Problem details: A faithful copy is required: transcribe each line below exactly, minus the pictures.

Dataset:
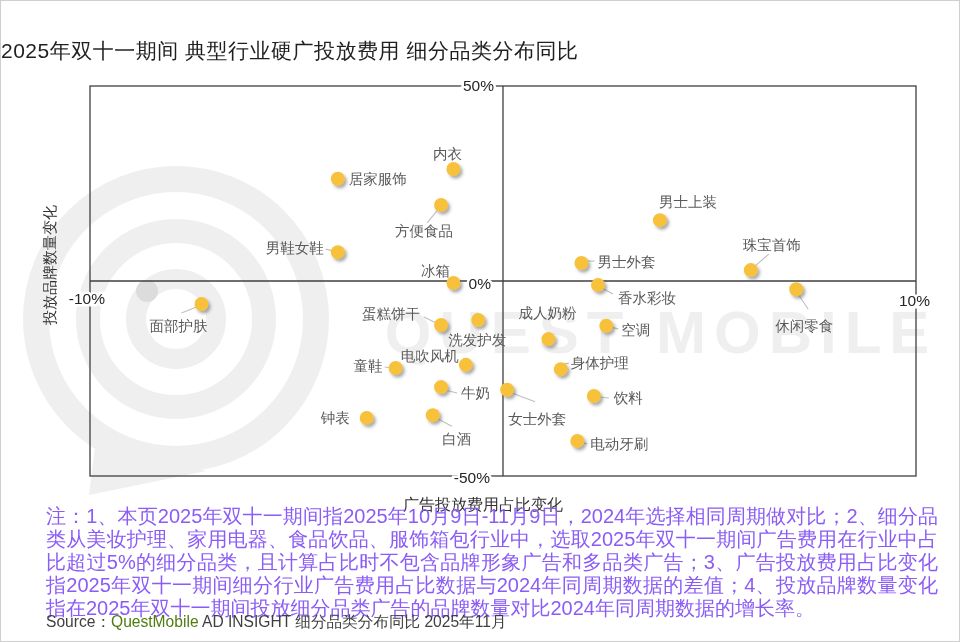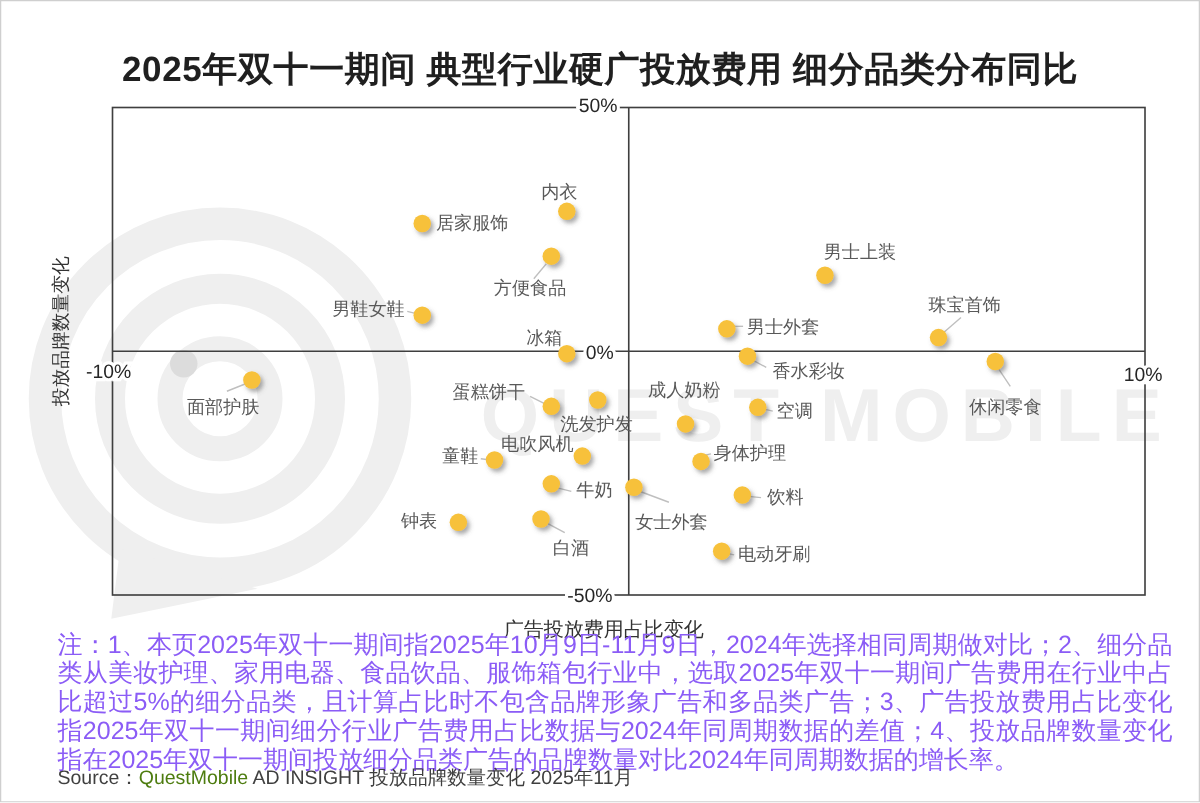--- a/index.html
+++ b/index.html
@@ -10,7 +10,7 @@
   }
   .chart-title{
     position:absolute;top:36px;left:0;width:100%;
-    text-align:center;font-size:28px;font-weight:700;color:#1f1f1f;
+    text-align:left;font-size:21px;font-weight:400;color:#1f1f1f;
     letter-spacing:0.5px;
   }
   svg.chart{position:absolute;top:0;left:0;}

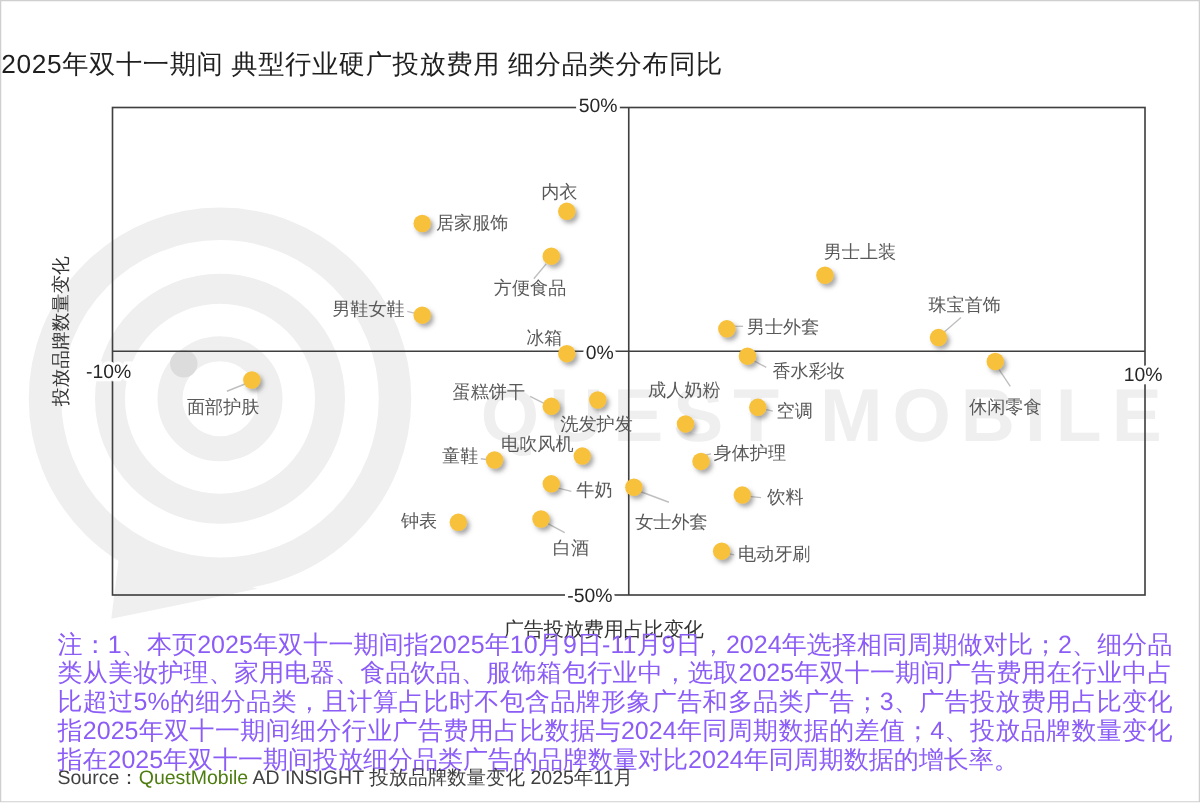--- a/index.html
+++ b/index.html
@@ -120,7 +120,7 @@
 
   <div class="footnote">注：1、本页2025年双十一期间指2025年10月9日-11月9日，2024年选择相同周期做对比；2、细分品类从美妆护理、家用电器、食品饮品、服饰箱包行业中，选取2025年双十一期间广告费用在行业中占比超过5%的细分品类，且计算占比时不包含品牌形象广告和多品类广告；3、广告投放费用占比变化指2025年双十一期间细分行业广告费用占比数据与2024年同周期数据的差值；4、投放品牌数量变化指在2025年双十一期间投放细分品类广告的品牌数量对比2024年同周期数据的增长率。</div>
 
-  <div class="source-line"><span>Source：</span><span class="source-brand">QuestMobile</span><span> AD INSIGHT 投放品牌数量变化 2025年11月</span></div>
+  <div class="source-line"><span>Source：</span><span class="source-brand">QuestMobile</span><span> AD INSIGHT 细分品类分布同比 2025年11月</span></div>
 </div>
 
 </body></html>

Output of the task:
--- a/index.html
+++ b/index.html
@@ -10,7 +10,7 @@
   }
   .chart-title{
     position:absolute;top:36px;left:0;width:100%;
-    text-align:center;font-size:28px;font-weight:700;color:#1f1f1f;
+    text-align:left;font-size:21px;font-weight:400;color:#1f1f1f;
     letter-spacing:0.5px;
   }
   svg.chart{position:absolute;top:0;left:0;}

--- a/index.html
+++ b/index.html
@@ -120,7 +120,7 @@
 
   <div class="footnote">注：1、本页2025年双十一期间指2025年10月9日-11月9日，2024年选择相同周期做对比；2、细分品类从美妆护理、家用电器、食品饮品、服饰箱包行业中，选取2025年双十一期间广告费用在行业中占比超过5%的细分品类，且计算占比时不包含品牌形象广告和多品类广告；3、广告投放费用占比变化指2025年双十一期间细分行业广告费用占比数据与2024年同周期数据的差值；4、投放品牌数量变化指在2025年双十一期间投放细分品类广告的品牌数量对比2024年同周期数据的增长率。</div>
 
-  <div class="source-line"><span>Source：</span><span class="source-brand">QuestMobile</span><span> AD INSIGHT 投放品牌数量变化 2025年11月</span></div>
+  <div class="source-line"><span>Source：</span><span class="source-brand">QuestMobile</span><span> AD INSIGHT 细分品类分布同比 2025年11月</span></div>
 </div>
 
 </body></html>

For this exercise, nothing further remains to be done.